During the 112th Congress, I was also proud to introduce bipartisan legislation with my colleague, Sen. Orrin Hatch (R-Utah), to establish a Committee to Reduce Government Waste (S.Res.93), which would be charged with identifying and targeting wasteful and underperforming federal government programs for elimination.
I urged Senate leadership to quickly confirm Richard Cordray to head the Consumer Financial Protection Bureau so that the agency can begin the important work of protecting consumers against deceptive, misleading and unfair business practices. During debate of the Wall Street Reform legislation in 2010, I successfully fought to give millions of Americans free access to their credit scores, but until the Senate confirms a director for the CFPB, the new consumer watchdog will be powerless to further protect against companies that market and sell their often faulty credit score-related products, including those on misleading websites like www.freescore.com and www.freecreditscore.com. In these tough economic times, we need to ensure the CFPB is doing all it can to shield consumers against financial traps and deceptive advertisements that can lock Americans into pricey subscriptions and other credit score-related services unknowingly.
Most government programs are created with good intentions, but in too many cases, Congress creates new programs that are redundant and sometimes wasteful rather than strategically targeting resources where they are needed. Earlier this year, the Government Accountability Office (GAO) released a report outlining billions of dollars that could be saved by eliminating duplicative government programs. For instance, the GAO found the federal government has 80 economic-development programs, 44 employment and training programs and five agencies within the Department of Transportation that operate 100 surface-transportation programs. There has to be a better way of doing business, and I believe Congress has a responsibility to look back and do away with old, inefficient programs. In fact, I believe we need to resurrect the "un-authorizing" committee that was created to address our deficits and debt after World War II, and begin to streamline the government, pare down our national budget, save taxpayers' dollars, and strengthen the private economy by making sure the government is as lean as ever.

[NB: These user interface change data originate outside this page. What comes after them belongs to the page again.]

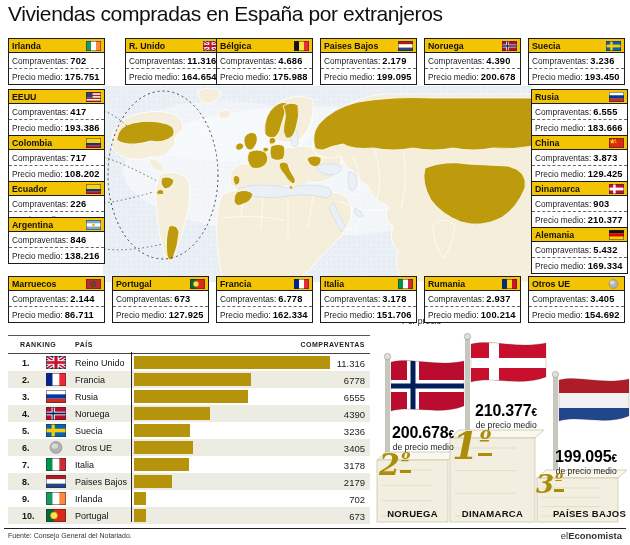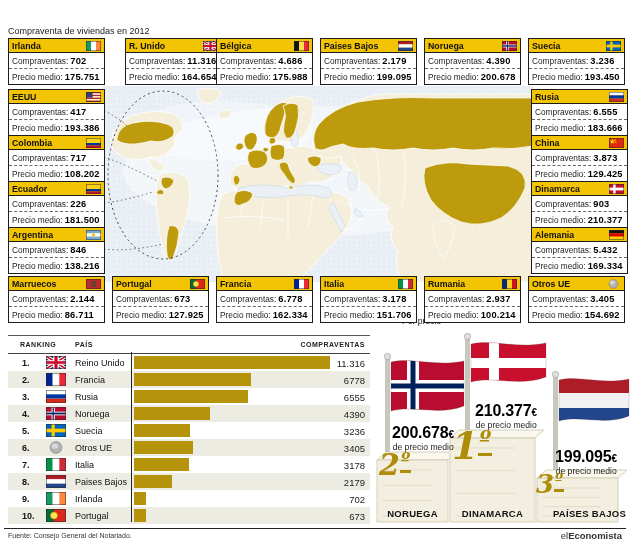--- a/index.html
+++ b/index.html
@@ -59,6 +59,7 @@
 
 <div id="canvas">
 
+  <div class="title">Viviendas compradas en España por extranjeros</div>
   <div class="subtitle">Compraventa de viviendas en 2012</div>
 
   <svg id="map" width="430" height="196" viewBox="0 0 430 196">

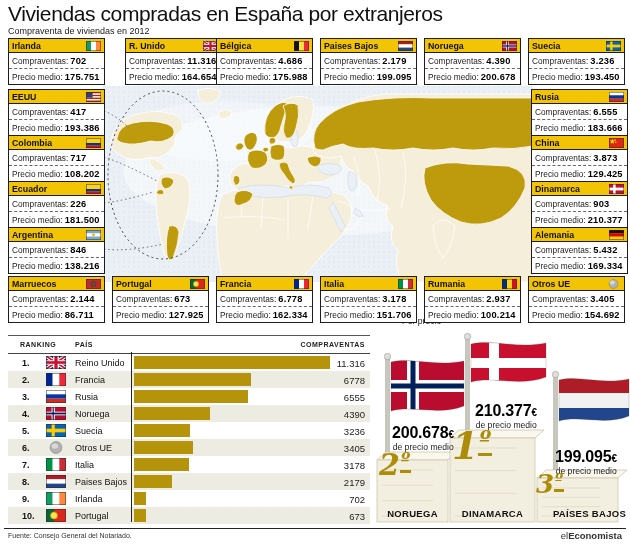--- a/index.html
+++ b/index.html
@@ -60,7 +60,6 @@
 <div id="canvas">
 
   <div class="title">Viviendas compradas en España por extranjeros</div>
-  <div class="subtitle">Compraventa de viviendas en 2012</div>
 
   <svg id="map" width="430" height="196" viewBox="0 0 430 196">
     <defs>

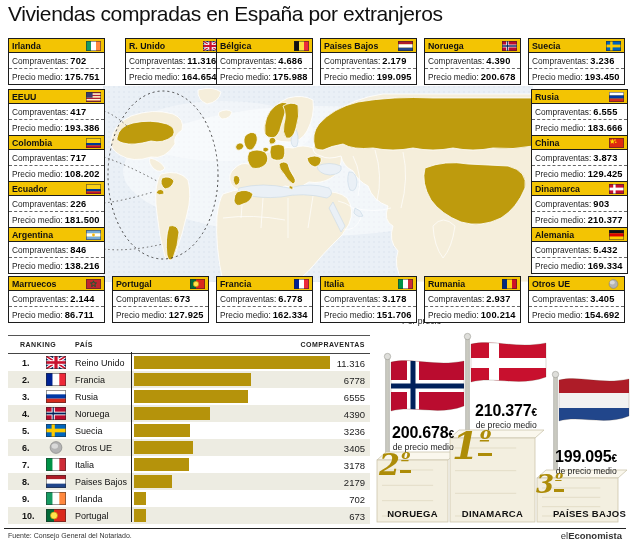--- a/index.html
+++ b/index.html
@@ -337,7 +337,7 @@
           <span class="val">181.500</span>
         </div>
       </div>
-      <div class="country-box" style="left: 8px; top: 227px;">
+      <div class="country-box" style="left: 8px; top: 217px;">
         <div class="cb-header">
           <span class="cb-name">Argentina</span>
           <span class="cb-flag">

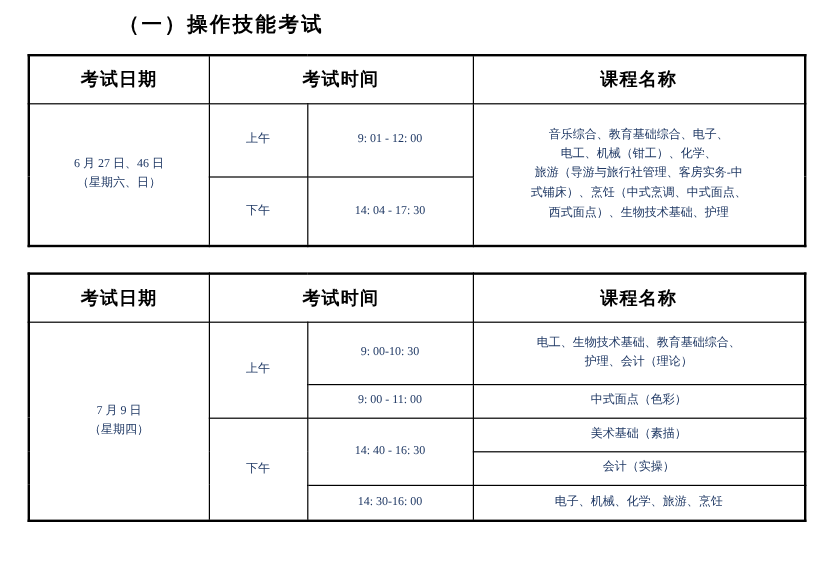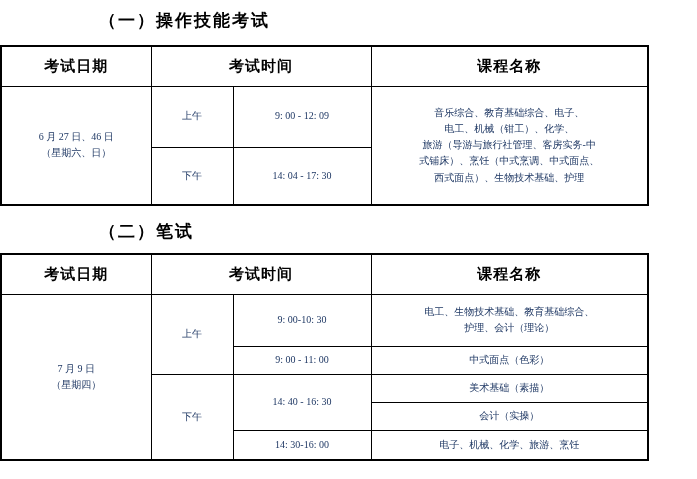--- a/index.html
+++ b/index.html
@@ -30,6 +30,7 @@
   table.exam-table {
     border-collapse: collapse;
     table-layout: fixed;
+    margin-left: 23px;
     width: 647px;
     border: 2px solid #000000;
   }

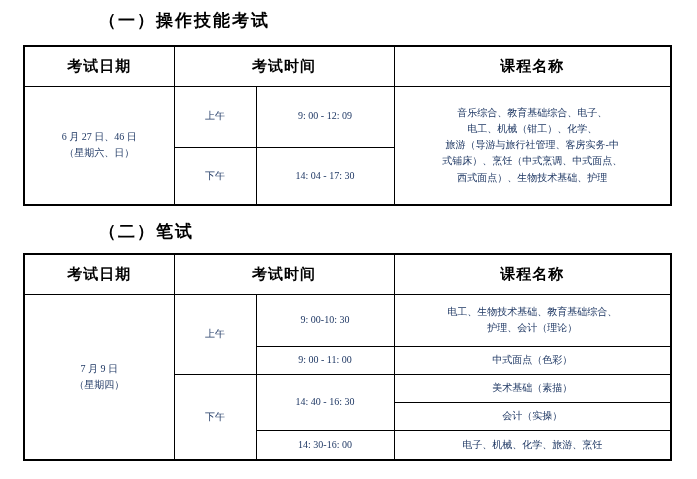--- a/index.html
+++ b/index.html
@@ -94,7 +94,7 @@
       <td rowspan="2">6 月 27 日、46 日
 （星期六、日）</td>
       <td>上午</td>
-      <td>9: 00 - 12: 09</td>
+      <td>9: 01 - 12: 00</td>
       <td rowspan="2">音乐综合、教育基础综合、电子、
 电工、机械（钳工）、化学、
 旅游（导游与旅行社管理、客房实务-中

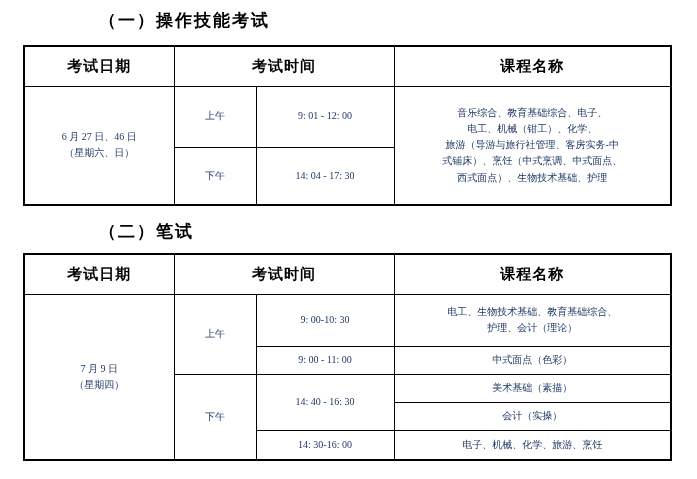--- a/index.html
+++ b/index.html
@@ -110,7 +110,6 @@
 
   <div class="between-gap"></div>
 
-  <div class="section-title">（二）笔试</div>
 
   <div class="title-gap-2"></div>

I was proud to introduce legislation, along with my colleague Sen. Orrin Hatch (R-Utah), to establish such a committee (S.Res.93). Our proposed Committee to Reduce Government Waste would be charged with identifying and targeting wasteful and underperforming federal government programs for elimination. The bipartisan committee would have 12 members, four from each of the Senate Finance, Appropriations and Budget committees. It would submit a report to the Senate at least once a year that identified underperforming and wasteful government programs in need of cuts or elimination, and its recommendations would receive expedited consideration in the Senate.
The World War II-era Committee saved more than $38 billion in present dollars over just three years just by reducing wasteful spending. It is time to reconstitute this common-sense idea to bring more fiscal accountability to Washington and much-needed relief to taxpayers.